■ Aim of the exercise ■
Transcribe the data below verbatim from the line with "- A Proof-of-concept" to the line with "times remain normal.". Include both of those lines.

** Opening Input material block **

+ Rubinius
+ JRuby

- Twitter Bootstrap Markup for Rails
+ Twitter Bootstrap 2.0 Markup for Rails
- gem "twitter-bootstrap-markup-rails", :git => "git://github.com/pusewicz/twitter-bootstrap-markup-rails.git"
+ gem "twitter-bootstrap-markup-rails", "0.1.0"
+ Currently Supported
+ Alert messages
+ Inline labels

** Closing Input material block **
** Opening Input material block **

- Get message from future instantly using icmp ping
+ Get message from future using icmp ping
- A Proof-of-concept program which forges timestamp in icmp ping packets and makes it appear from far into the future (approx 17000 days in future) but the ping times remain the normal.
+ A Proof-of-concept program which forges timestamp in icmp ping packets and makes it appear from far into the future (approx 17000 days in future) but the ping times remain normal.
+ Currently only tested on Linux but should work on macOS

** Closing Input material block **

■ Result ■
- A Proof-of-concept program which forges timestamp in icmp ping packets and makes it appear from far into the future (approx 17000 days in future) but the ping times remain the normal.
+ A Proof-of-concept program which forges timestamp in icmp ping packets and makes it appear from far into the future (approx 17000 days in future) but the ping times remain normal.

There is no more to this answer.